Jako osoba mocno zaangażowana w sztukę rozumiem jej sens jako swego rodzaju tajemnicę.

O co dokładnie mi chodzi? Może jest tak, że patrząc na interesujące mnie kawałki, widzę potrzebę ich analizy pod innym kątem niż tradycyjny.
Coś, co zwiemy klasyką posiada swe oblicza w strukturze takie jak elegancja, proporcja, sens, którego się doszukujemy.

A co na przykład z czaszką w obrazie Ambasadorowie? Albo czemu tak naprawdę służyły metamorfozy stożkowe?
Badacze zakładają, że w dawnych wiekach istniało poczucie sensu, a my przyjmujemy to na wiarę.
Że niby dopiero po II WŚ to poczucie zanikło.

Coition of a Hemisected Man and Woman, Leonardo da Vinci, circa 1492, Public Domain
Coition of a Hemisected Man and Woman, Leonardo da Vinci, circa 1492, Public Domain

Chcemy aby sztuka dawnych wieków świeciła na nas przykładem, była wzorcem. Jednak bliższe spojrzenie odkrywa w materii sztuki kurioza i rzeczy do tych wyobrażeń nieprzystające.
Leonardo da Vinci był rasistą. Nie wierzycie?

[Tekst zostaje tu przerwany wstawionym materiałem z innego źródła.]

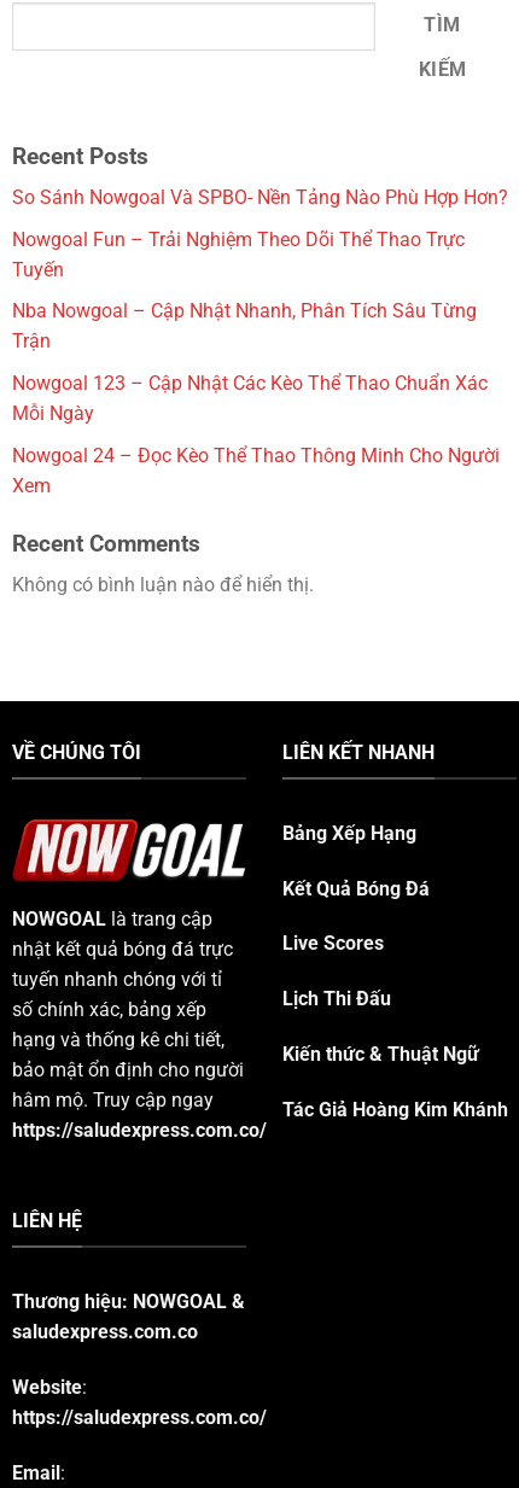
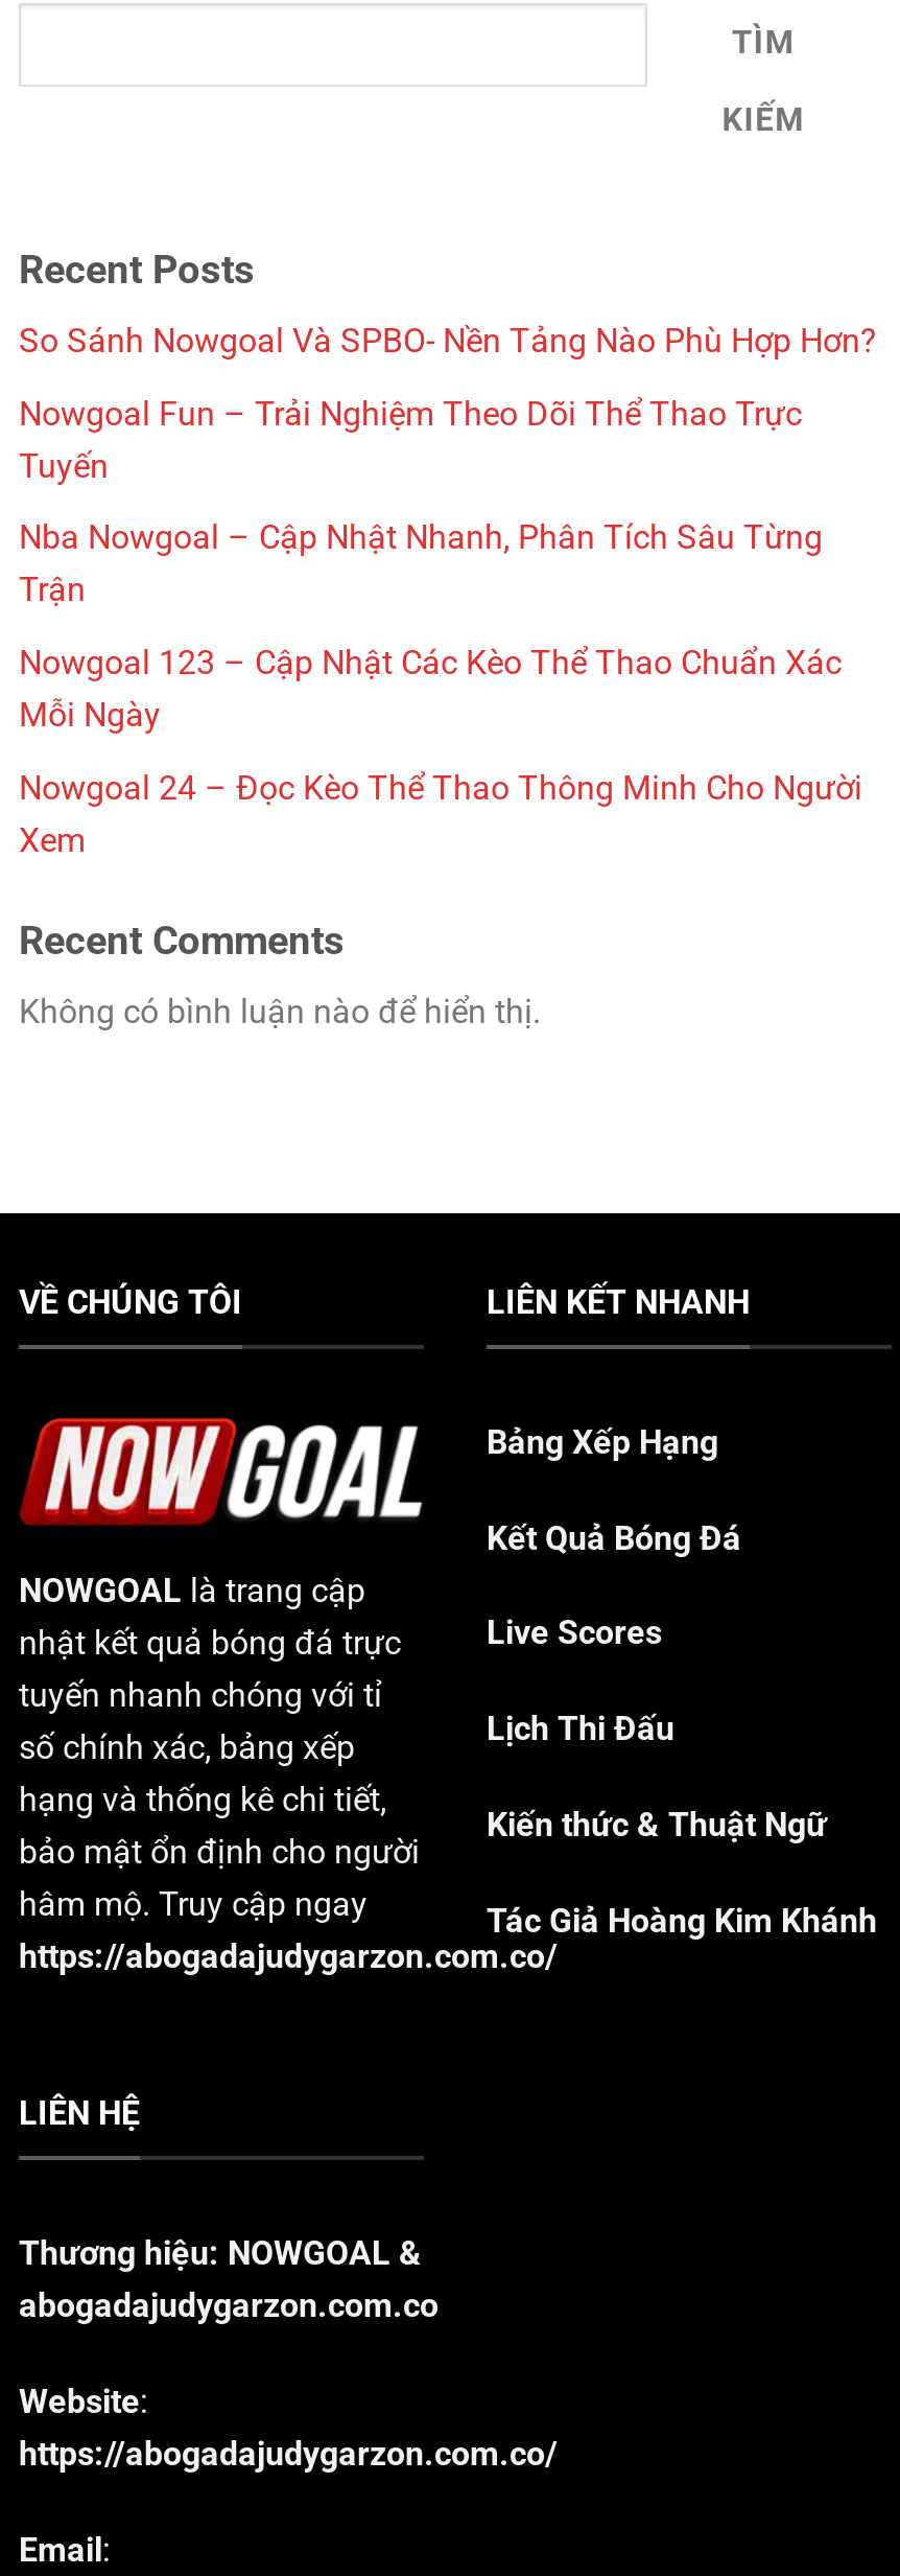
[12,1118,267,1141] https://saludexpress.com.co/ -> [19,1936,558,1976] https://abogadajudygarzon.com.co/
[12,1320,198,1343] saludexpress.com.co -> [19,2285,439,2325] abogadajudygarzon.com.co
[12,1406,267,1429] https://saludexpress.com.co/ -> [19,2433,558,2473] https://abogadajudygarzon.com.co/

Wystarczy popatrzeć na jego projekt miasta idealnego. Jest to założenie, w którym obywatele chodzą czystymi ulicami, pełnymi przepięknej architektury i sztuki. Ale jest także drugie miasto, dolne, pełne ciemności, przeznaczone dla ludzi obsługujących towarzystwo na górze. Służbie niepotrzebna jest estetyka otoczenia, są to jakby kanały, którymi łatwo przetransportować beczki z winem czy inne surowce. Mieszkańcy tego rejonu przebywają w stęchłej zgniliźnie.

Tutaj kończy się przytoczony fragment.